Introduction: Carboxylesterases (CES) play a very important role in the hydrophilic biotransformation of a huge number of structurally diverse drugs and especially play a leading part in the catabolic pathway of carboxylesters or thioesters. Hence, the aim of the present study was the comparison of the in vitro stability of methyl- and ethylesters with fluoroethylesters.

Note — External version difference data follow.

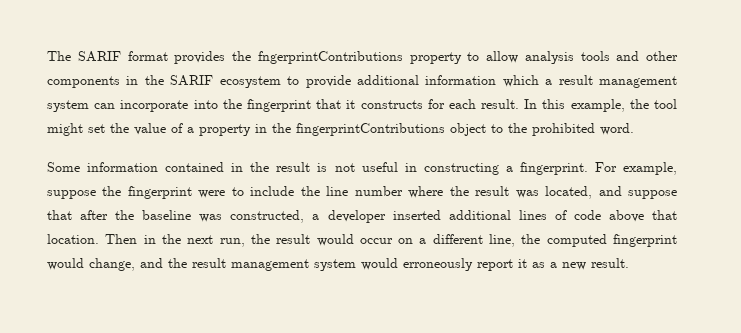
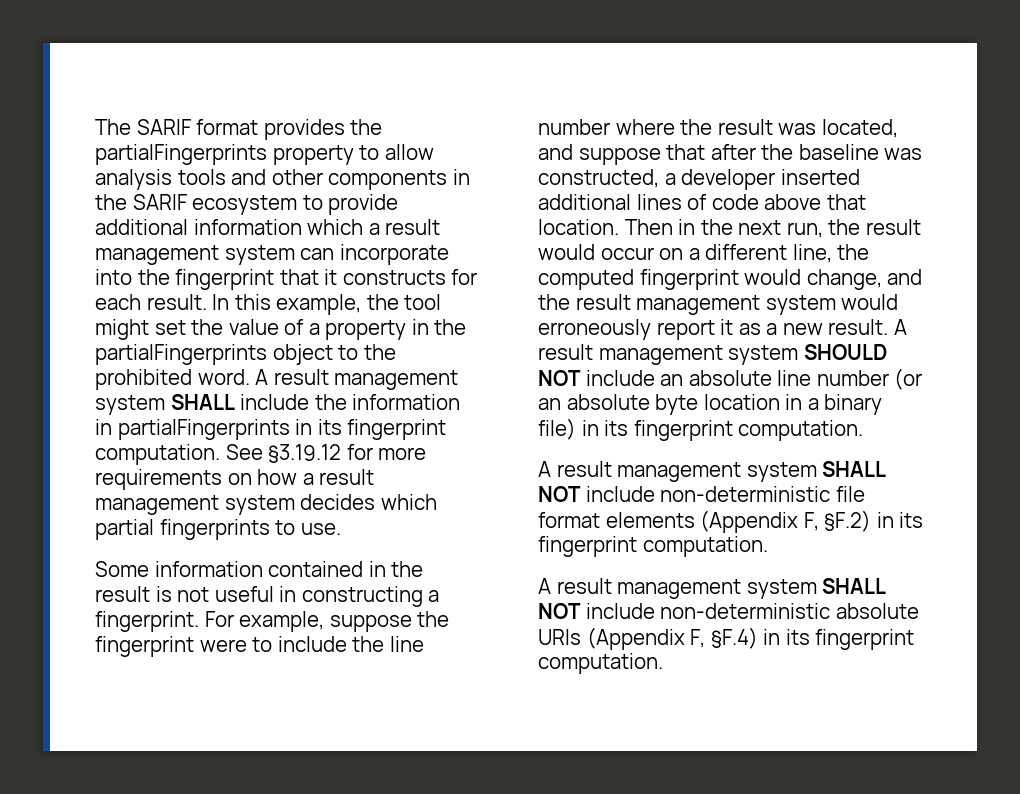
- The SARIF format provides the fngerprintContributions property to allow analysis tools and other components in the SARIF ecosystem to provide additional information which a result management system can incorporate into the fingerprint that it constructs for each result.
+ The SARIF format provides the partialFingerprints property to allow analysis tools and other components in the SARIF ecosystem to provide additional information which a result management system can incorporate into the fingerprint that it constructs for each result.
- In this example, the tool might set the value of a property in the fingerprintContributions object to the prohibited word.
+ In this example, the tool might set the value of a property in the partialFingerprints object to the prohibited word. A result management system SHALL include the information in partialFingerprints in its fingerprint computation. See §3.19.12 for more requirements on how a result management system decides which partial fingerprints to use.
+ A result management system SHOULD NOT include an absolute line number (or an absolute byte location in a binary file) in its fingerprint computation.
+ A result management system SHALL NOT include non-deterministic file format elements (Appendix F, §F.2) in its fingerprint computation.
+ A result management system SHALL NOT include non-deterministic absolute URIs (Appendix F, §F.4) in its fingerprint computation.

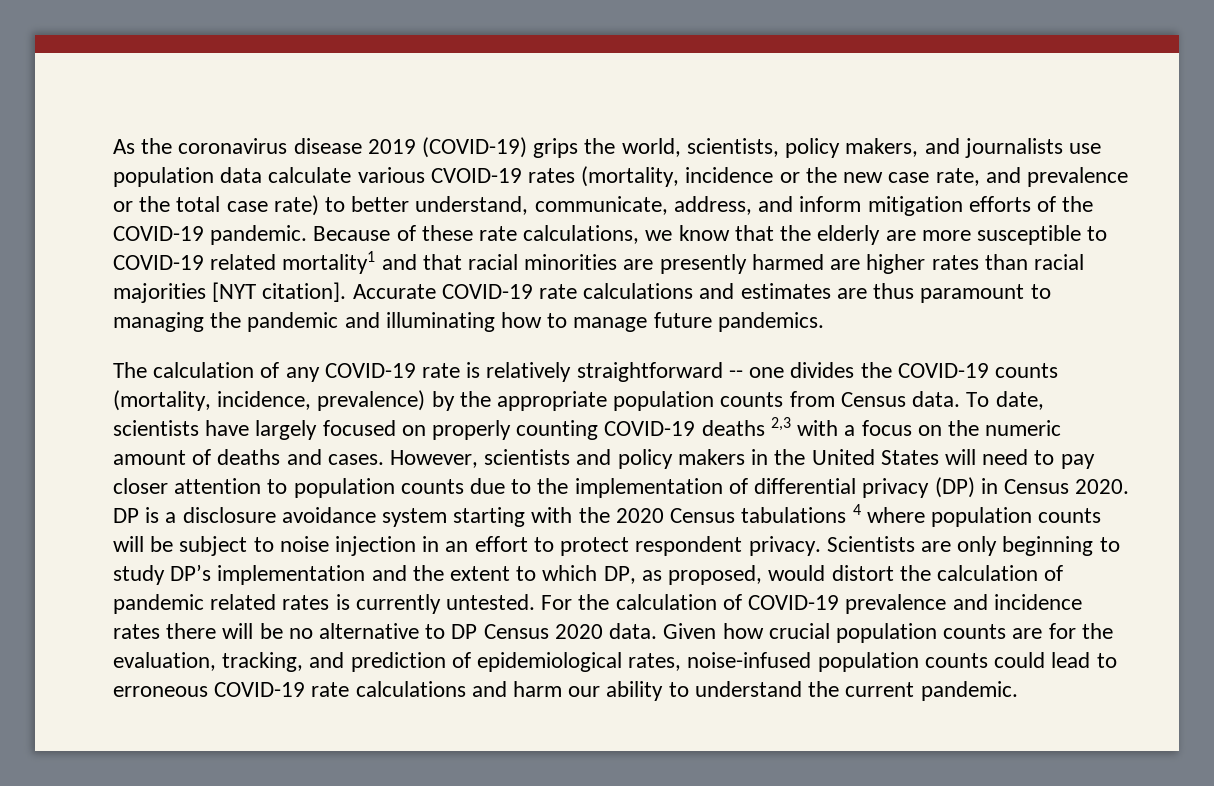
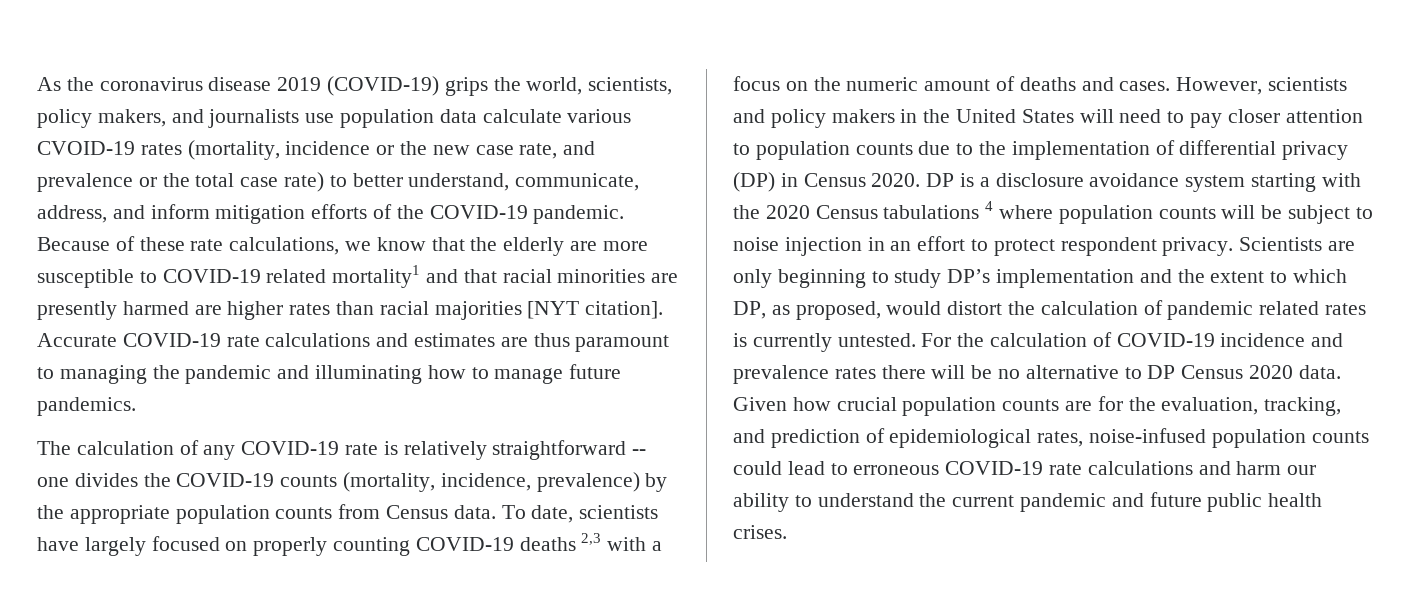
- For the calculation of COVID-19 prevalence and incidence rates there will be no alternative to DP Census 2020 data.
+ For the calculation of COVID-19 incidence and prevalence rates there will be no alternative to DP Census 2020 data.
- Given how crucial population counts are for the evaluation, tracking, and prediction of epidemiological rates, noise-infused population counts could lead to erroneous COVID-19 rate calculations and harm our ability to understand the current pandemic.
+ Given how crucial population counts are for the evaluation, tracking, and prediction of epidemiological rates, noise-infused population counts could lead to erroneous COVID-19 rate calculations and harm our ability to understand the current pandemic and future public health crises.

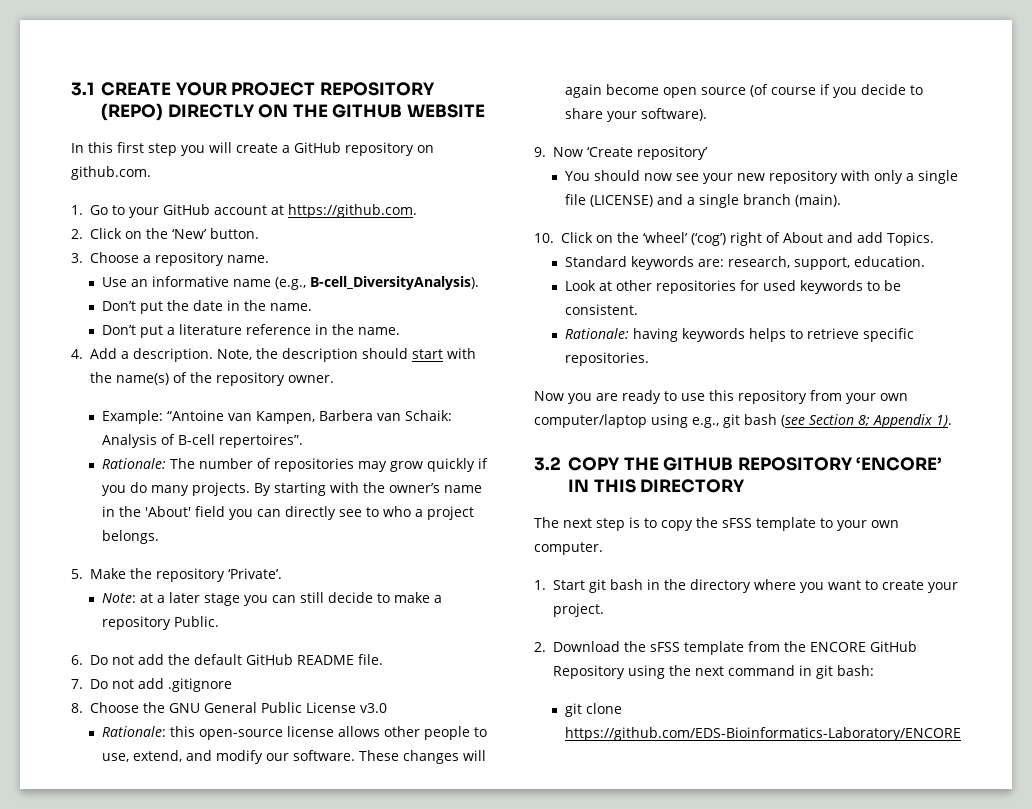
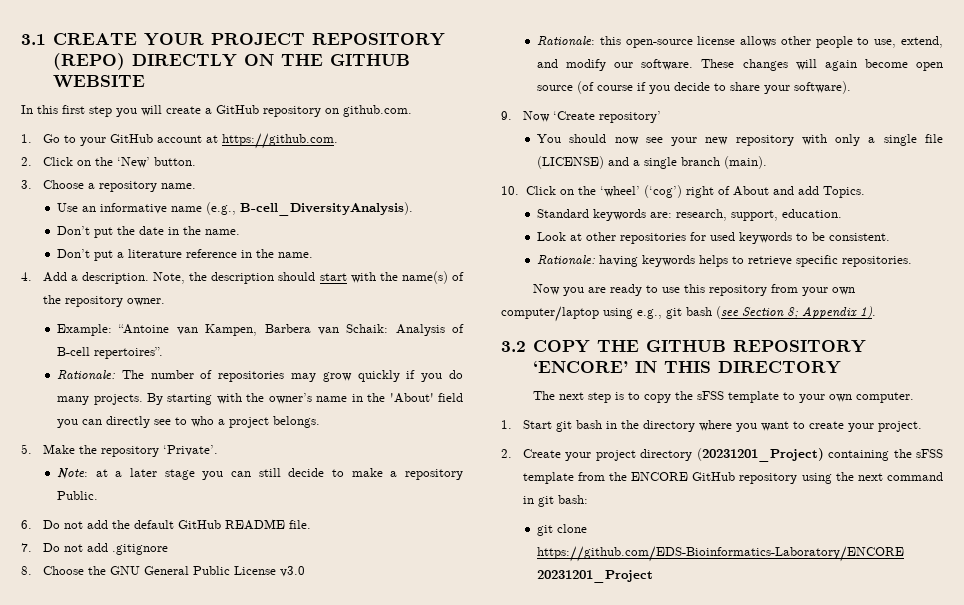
- 2. Download the sFSS template from the ENCORE GitHub Repository using the next command in git bash:
+ 2. Create your project directory (20231201_Project) containing the sFSS template from the ENCORE GitHub repository using the next command in git bash:
- git clone https://github.com/EDS-Bioinformatics-Laboratory/ENCORE
+ git clone https://github.com/EDS-Bioinformatics-Laboratory/ENCORE 20231201_Project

Methods: We incubated methyl 3β-(4-iodophenyl)tropane-2β-carboxylate (β-CIT)/2-fluoroethyl 3β-(4-iodophenyl)tropane-2β-carboxylate (FE@CIT), methyl 1-(1-phenylethyl)-1H-imidazole-5-carboxylate (MTO)/ethyl 1-(1-phenylethyl)-1H-imidazole-5-carboxylate (ETO)/2-fluoroethyl 1-(1-phenylethyl)-1H-imidazole-5-carboxylate (FETO), ethyl 8-fluoro-5-methyl-6-oxo-5,6-dihydro-4H-benzo-[f]imidazo[1,5-a]-[1,4]diazepine-3-carboxylate (FMZ)/2-fluoroethyl 8-fluoro-5-methyl-6-oxo-5,6-dihydro-4H-benzo-[f]imidazo[1,5-a]-[1,4]diazepine-3-carboxylate (FFMZ), methyl 1-phenylethyl-4-(N-propanoylanilino)piperidine-4-carboxylate (CFN)/2-fluoroethyl 1-phenylethyl-4-(N-propanoylanilino)piperidine-4-carboxylate (FE@CFN) and methyl 2,4-diethyl-3-methylsulfanylcarbonyl-6-phenylpyridine-5-carboxylate [(Me)(2)@SUPPY]/2-fluorethyl 2,4-diethyl-3-ethylsulfanylcarbonyl-6-phenylpyridine-5-carboxylate (FE@SUPPY) under physiological conditions. The enzymatic reactions were stopped at different time points and analyzed by a standard protocol.
Results: The Michaelis-Menten constants (K(M)) and limiting velocities (V(max)) are comparable. The statistical K(M) values were as follows: β-CIT/FE@CIT, P>.05; MTO/FETO, P>.06; ETO/FETO, P>.09; FMZ/FFMZ, P>.05; CFN/FE@CFN, P>.9; (Me)(2)@SUPPY/FE@SUPPY, P>.07.
Conclusion: We found no statistical difference in stability against CES in vitro. These findings support the strategy to translate C-11-methyl-/ethylesters into their longer-lived F-18-fluoroethyl analogues.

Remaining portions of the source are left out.